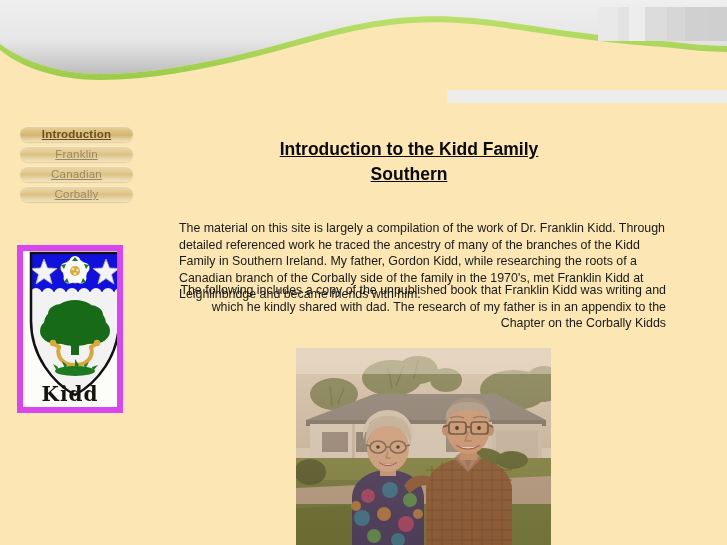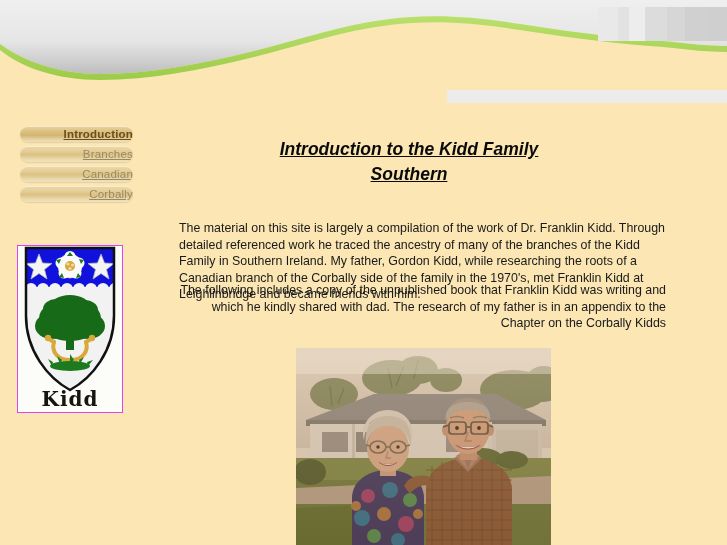--- a/index.html
+++ b/index.html
@@ -61,21 +61,21 @@
     top: 126px;
     width: 113px;
   }
   .nav-btn {
     position: relative;
     display: block;
     width: 113px;
     height: 16px;
     line-height: 16px;
     margin-bottom: 4px;
-    text-align: right;
+    text-align: center;
     border-radius: 9px;
     font-size: 11.5px;
     letter-spacing: 0.2px;
     color: #9a8a63;
     background: linear-gradient(to bottom,
         #ecd9a7 0%, #e6cf99 28%, #dcc183 55%, #e8d6a6 78%, #f0e3c2 100%);
     box-shadow: inset 0 1px 0 rgba(255,255,255,0.55),
                 0 1px 1px rgba(150,120,60,0.20);
     cursor: pointer;
     user-select: none;
@@ -90,21 +90,21 @@
   }
 
   
   #crest {
     position: absolute;
     left: 17px;
     top: 245px;
     width: 106px;
     height: 168px;
     background: #fdfdfa;
-    border: 1px solid #d946ef;
+    border: 6px solid #d946ef;
     box-sizing: border-box;
     overflow: hidden;
   }
   #crest svg { display: block; }
   #crest-caption {
     position: absolute;
     left: 0;
     bottom: 2px;
     width: 100%;
     text-align: center;
@@ -120,21 +120,20 @@
   #page-title {
     position: absolute;
     left: 178px;
     top: 125px;
     width: 462px;
     text-align: center;
     font-size: 17.5px;
     font-weight: bold;
     color: #0a0a0a;
     line-height: 25px;
-    font-style: italic;
   }
   #page-title span {
     text-decoration: underline;
   }
 
   .body-para {
     position: absolute;
     left: 179px;
     width: 487px;
     font-size: 12.4px;
@@ -196,21 +195,21 @@
     <i style="width:18px;background:#d6d6d6"></i>
     <i style="width:21px;background:#d0d0d0"></i>
     <i style="width:21px;background:#cfcfcf"></i>
   </div>
 </div>
 
 <div id="header-bar"></div>
 
 <nav id="nav">
   <a class="nav-btn active" href="#">Introduction</a>
-  <a class="nav-btn" href="#">Branches</a>
+  <a class="nav-btn" href="#">Franklin</a>
   <a class="nav-btn" href="#">Canadian</a>
   <a class="nav-btn" href="#">Corbally</a>
 </nav>
 
 <div id="crest">
   <svg width="104" height="166" viewBox="0 0 104 166" xmlns="http://www.w3.org/2000/svg">
     <rect x="0" y="0" width="104" height="166" fill="#fcfcf8"></rect>
 
     <defs>
       <clipPath id="shieldClip">

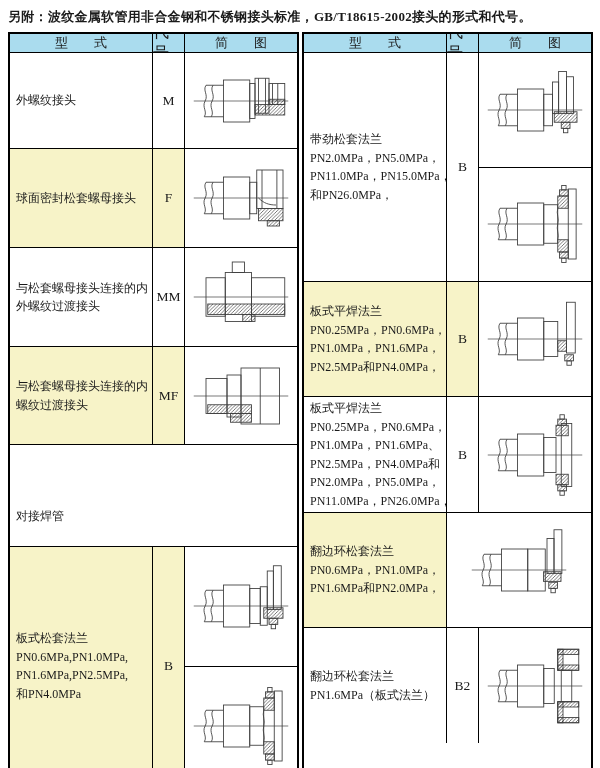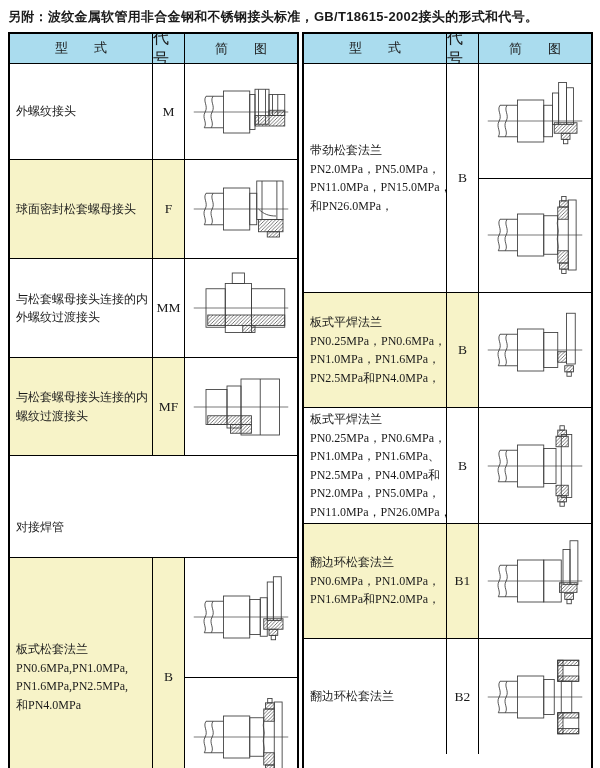--- a/index.html
+++ b/index.html
@@ -2,28 +2,28 @@
 <html style="--header-bg: #aadcee; --highlight-bg: #f7f3c8; --border: #000000; --ink: #1a1a1a;"><head>
 <meta charset="utf-8">
 <style>
   html,body{margin:0;padding:0;}
   body{
     width:600px;height:768px;background:#ffffff;
     font-family:"Liberation Serif", serif;color:var(--ink,#1a1a1a);
     overflow:hidden;
   }
   .doc-title{
-    font-family:Liberation Sans, sans-serif;
+    font-family:Liberation Serif, serif;
     font-weight:bold;font-size:13px;line-height:16px;
     padding:9px 8px 7px 8px;letter-spacing:0.3px;
   }
   .tables{display:flex;gap:3px;margin:0 7px 0 8px;}
   .tbl{border:2px solid var(--border,#000);flex:1;display:flex;flex-direction:column;background:#fff;}
   .trow{display:flex;box-sizing:border-box;}
-  .thead{height:30px;border-bottom:1px solid var(--border,#000);}
+  .thead{height:19px;border-bottom:1px solid var(--border,#000);}
   .thead .cell{
     background:var(--header-bg,#aadcee);
     display:flex;align-items:center;justify-content:center;
     font-size:16px;padding:0;
   }
   .tbody .trow + .trow{border-top:1px solid var(--border,#000);}
   .cell{border-left:1px solid var(--border,#000);box-sizing:border-box;overflow:hidden;}
   .cell:first-child{border-left:none;}
   .type-cell{
     width:142px;flex:0 0 142px;display:flex;flex-direction:column;justify-content:center;
@@ -366,21 +366,20 @@
                 </svg>
               </div>
             </div>
           </div>
           <div class="trow hl" style="height: 115px;">
             <div class="cell type-cell">
               <div class="type-line">翻边环松套法兰</div>
               <div class="type-line">PN0.6MPa，PN1.0MPa，</div>
               <div class="type-line">PN1.6MPa和PN2.0MPa，</div>
             </div>
-            <div class="cell code-cell">B1</div>
             <div class="cell diag-cell">
               <div class="dcell">
                 <svg viewBox="0 0 112 96" preserveAspectRatio="xMidYMid meet">
                   <defs>
                     <pattern id="h12" width="4" height="4" patternUnits="userSpaceOnUse">
                       <path d="M0,4 L4,0" stroke="#3f3f3f" stroke-width="0.8" fill="none"></path>
                     </pattern>
                   </defs>
                   <path d="M36,30 L16,30 C12,36 19,41 15,48 C11,55 18,60 14,66 L36,66" fill="none" stroke="#3f3f3f" stroke-width="1"></path>
                   <path d="M24,30 C20,36 27,41 23,48 C19,55 26,60 22,66" fill="none" stroke="#3f3f3f" stroke-width="1"></path>
@@ -392,20 +391,21 @@
                   <rect x="90" y="62" width="10" height="7" fill="url(#h12)" stroke="#3f3f3f" stroke-width="1"></rect>
                   <rect x="92.5" y="69" width="5" height="5" fill="none" stroke="#3f3f3f" stroke-width="1"></rect>
                   <line x1="2" y1="48" x2="110" y2="48" stroke="#3f3f3f" stroke-width="0.8"></line>
                 </svg>
               </div>
             </div>
           </div>
           <div class="trow" style="height: 116px;">
             <div class="cell type-cell">
               <div class="type-line">翻边环松套法兰</div>
+              <div class="type-line">PN1.6MPa（板式法兰）</div>
             </div>
             <div class="cell code-cell">B2</div>
             <div class="cell diag-cell">
               <div class="dcell">
                 <svg viewBox="0 0 112 96" preserveAspectRatio="xMidYMid meet">
                   <defs>
                     <pattern id="h13" width="4" height="4" patternUnits="userSpaceOnUse">
                       <path d="M0,4 L4,0" stroke="#3f3f3f" stroke-width="0.8" fill="none"></path>
                     </pattern>
                   </defs>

====

:: Work instructions ::
Each record above goes into the copy word for word; the pictures do not.

:: Output below ::
--- a/index.html
+++ b/index.html
@@ -61,21 +61,21 @@
     top: 126px;
     width: 113px;
   }
   .nav-btn {
     position: relative;
     display: block;
     width: 113px;
     height: 16px;
     line-height: 16px;
     margin-bottom: 4px;
-    text-align: right;
+    text-align: center;
     border-radius: 9px;
     font-size: 11.5px;
     letter-spacing: 0.2px;
     color: #9a8a63;
     background: linear-gradient(to bottom,
         #ecd9a7 0%, #e6cf99 28%, #dcc183 55%, #e8d6a6 78%, #f0e3c2 100%);
     box-shadow: inset 0 1px 0 rgba(255,255,255,0.55),
                 0 1px 1px rgba(150,120,60,0.20);
     cursor: pointer;
     user-select: none;
@@ -90,21 +90,21 @@
   }
 
   
   #crest {
     position: absolute;
     left: 17px;
     top: 245px;
     width: 106px;
     height: 168px;
     background: #fdfdfa;
-    border: 1px solid #d946ef;
+    border: 6px solid #d946ef;
     box-sizing: border-box;
     overflow: hidden;
   }
   #crest svg { display: block; }
   #crest-caption {
     position: absolute;
     left: 0;
     bottom: 2px;
     width: 100%;
     text-align: center;
@@ -120,21 +120,20 @@
   #page-title {
     position: absolute;
     left: 178px;
     top: 125px;
     width: 462px;
     text-align: center;
     font-size: 17.5px;
     font-weight: bold;
     color: #0a0a0a;
     line-height: 25px;
-    font-style: italic;
   }
   #page-title span {
     text-decoration: underline;
   }
 
   .body-para {
     position: absolute;
     left: 179px;
     width: 487px;
     font-size: 12.4px;
@@ -196,21 +195,21 @@
     <i style="width:18px;background:#d6d6d6"></i>
     <i style="width:21px;background:#d0d0d0"></i>
     <i style="width:21px;background:#cfcfcf"></i>
   </div>
 </div>
 
 <div id="header-bar"></div>
 
 <nav id="nav">
   <a class="nav-btn active" href="#">Introduction</a>
-  <a class="nav-btn" href="#">Branches</a>
+  <a class="nav-btn" href="#">Franklin</a>
   <a class="nav-btn" href="#">Canadian</a>
   <a class="nav-btn" href="#">Corbally</a>
 </nav>
 
 <div id="crest">
   <svg width="104" height="166" viewBox="0 0 104 166" xmlns="http://www.w3.org/2000/svg">
     <rect x="0" y="0" width="104" height="166" fill="#fcfcf8"></rect>
 
     <defs>
       <clipPath id="shieldClip">

--- a/index.html
+++ b/index.html
@@ -2,28 +2,28 @@
 <html style="--header-bg: #aadcee; --highlight-bg: #f7f3c8; --border: #000000; --ink: #1a1a1a;"><head>
 <meta charset="utf-8">
 <style>
   html,body{margin:0;padding:0;}
   body{
     width:600px;height:768px;background:#ffffff;
     font-family:"Liberation Serif", serif;color:var(--ink,#1a1a1a);
     overflow:hidden;
   }
   .doc-title{
-    font-family:Liberation Sans, sans-serif;
+    font-family:Liberation Serif, serif;
     font-weight:bold;font-size:13px;line-height:16px;
     padding:9px 8px 7px 8px;letter-spacing:0.3px;
   }
   .tables{display:flex;gap:3px;margin:0 7px 0 8px;}
   .tbl{border:2px solid var(--border,#000);flex:1;display:flex;flex-direction:column;background:#fff;}
   .trow{display:flex;box-sizing:border-box;}
-  .thead{height:30px;border-bottom:1px solid var(--border,#000);}
+  .thead{height:19px;border-bottom:1px solid var(--border,#000);}
   .thead .cell{
     background:var(--header-bg,#aadcee);
     display:flex;align-items:center;justify-content:center;
     font-size:16px;padding:0;
   }
   .tbody .trow + .trow{border-top:1px solid var(--border,#000);}
   .cell{border-left:1px solid var(--border,#000);box-sizing:border-box;overflow:hidden;}
   .cell:first-child{border-left:none;}
   .type-cell{
     width:142px;flex:0 0 142px;display:flex;flex-direction:column;justify-content:center;
@@ -366,21 +366,20 @@
                 </svg>
               </div>
             </div>
           </div>
           <div class="trow hl" style="height: 115px;">
             <div class="cell type-cell">
               <div class="type-line">翻边环松套法兰</div>
               <div class="type-line">PN0.6MPa，PN1.0MPa，</div>
               <div class="type-line">PN1.6MPa和PN2.0MPa，</div>
             </div>
-            <div class="cell code-cell">B1</div>
             <div class="cell diag-cell">
               <div class="dcell">
                 <svg viewBox="0 0 112 96" preserveAspectRatio="xMidYMid meet">
                   <defs>
                     <pattern id="h12" width="4" height="4" patternUnits="userSpaceOnUse">
                       <path d="M0,4 L4,0" stroke="#3f3f3f" stroke-width="0.8" fill="none"></path>
                     </pattern>
                   </defs>
                   <path d="M36,30 L16,30 C12,36 19,41 15,48 C11,55 18,60 14,66 L36,66" fill="none" stroke="#3f3f3f" stroke-width="1"></path>
                   <path d="M24,30 C20,36 27,41 23,48 C19,55 26,60 22,66" fill="none" stroke="#3f3f3f" stroke-width="1"></path>
@@ -392,20 +391,21 @@
                   <rect x="90" y="62" width="10" height="7" fill="url(#h12)" stroke="#3f3f3f" stroke-width="1"></rect>
                   <rect x="92.5" y="69" width="5" height="5" fill="none" stroke="#3f3f3f" stroke-width="1"></rect>
                   <line x1="2" y1="48" x2="110" y2="48" stroke="#3f3f3f" stroke-width="0.8"></line>
                 </svg>
               </div>
             </div>
           </div>
           <div class="trow" style="height: 116px;">
             <div class="cell type-cell">
               <div class="type-line">翻边环松套法兰</div>
+              <div class="type-line">PN1.6MPa（板式法兰）</div>
             </div>
             <div class="cell code-cell">B2</div>
             <div class="cell diag-cell">
               <div class="dcell">
                 <svg viewBox="0 0 112 96" preserveAspectRatio="xMidYMid meet">
                   <defs>
                     <pattern id="h13" width="4" height="4" patternUnits="userSpaceOnUse">
                       <path d="M0,4 L4,0" stroke="#3f3f3f" stroke-width="0.8" fill="none"></path>
                     </pattern>
                   </defs>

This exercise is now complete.